For nomic-embed-text the dimension is 768.

The Arrow schema also carries metadata identifying how the file was built: sct.embedding_model and sct.embed_text_scheme (the version of the text-composition scheme above), alongside the usual release provenance (edition, release date, sct version). sct semantic reads sct.embedding_model and refuses to query the file with a different model than the one that built it - a same-dimension model swap would otherwise produce silently meaningless cosine scores. Files built before this metadata existed get a stderr note instead, since they can't be verified.


Querying the embeddings

sct semantic "blocked coronary artery" --embeddings snomed-embeddings.arrow --limit 5

See sct semantic for full documentation.

INSTALL vss;
LOAD vss;

SELECT id, preferred_term, hierarchy,
       array_cosine_similarity(embedding, $query_vec::FLOAT[768]) AS score
FROM read_ipc_auto('snomed-embeddings.arrow')
ORDER BY score DESC
LIMIT 10;

Python (PyArrow + NumPy)

import pyarrow.ipc as ipc
import numpy as np
import ollama

# Load embeddings
with ipc.open_file("snomed-embeddings.arrow") as f:
    table = f.read_all()

embeddings = np.array(table["embedding"].to_pylist(), dtype=np.float32)

# Embed query
resp = ollama.embed(model="nomic-embed-text", input=["heart attack"])
q = np.array(resp["embeddings"][0], dtype=np.float32)

# Cosine similarity
norms = np.linalg.norm(embeddings, axis=1, keepdims=True)
normed = embeddings / (norms + 1e-9)
q_normed = q / (np.linalg.norm(q) + 1e-9)
scores = normed @ q_normed

top_idx = np.argsort(scores)[::-1][:10]
ids = table["id"].to_pylist()
terms = table["preferred_term"].to_pylist()
for i in top_idx:
    print(f"{scores[i]:.4f}  {ids[i]}  {terms[i]}")

Import into LanceDB

import lancedb
import pyarrow.ipc as ipc

with ipc.open_file("snomed-embeddings.arrow") as f:
    table = f.read_all()

db = lancedb.connect("snomed.lance")
db.create_table("concepts", data=table, mode="overwrite")

Notes

  • Embedding 837,930 concepts takes significant time on CPU (~30 min).
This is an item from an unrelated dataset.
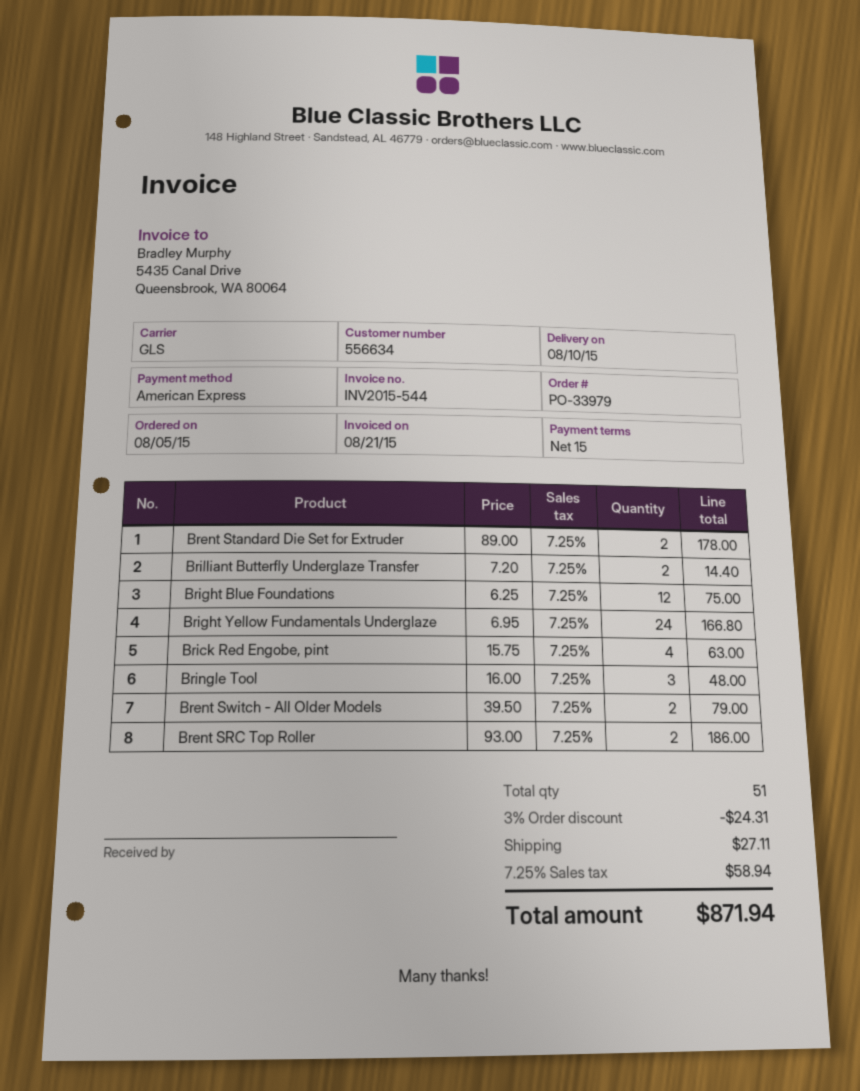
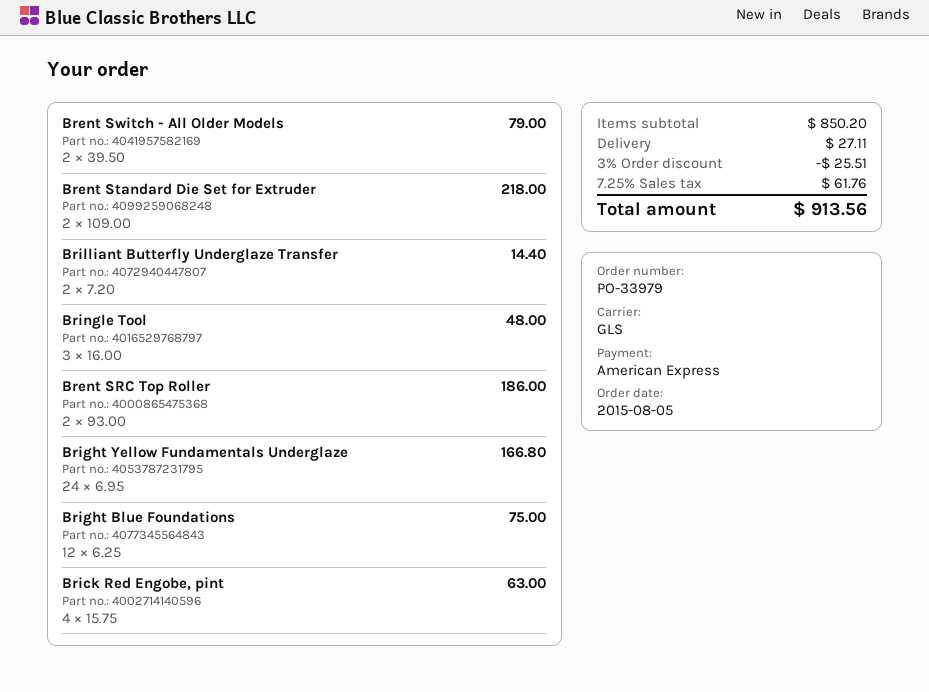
Brent Standard Die Set for Extruder: 2 x 89.00 = 178.00 -> 2 x 109.00 = 218.00
discount: 3% = 24.31 -> 3% = 25.51
tax: 7.25% = 58.94 -> 7.25% = 61.76
total: 871.94 -> 913.56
A GPU or Apple Silicon machine will be much faster.
  • nomic-embed-text produces 768-dimensional float32 vectors. Other models with different dimensions will work automatically.
  • The complete dataset is held in memory during embedding. For limited RAM, use --batch-size 16 or lower.
  • The .arrow file is also consumed by sct mcp --embeddings to expose snomed_semantic_search to AI clients.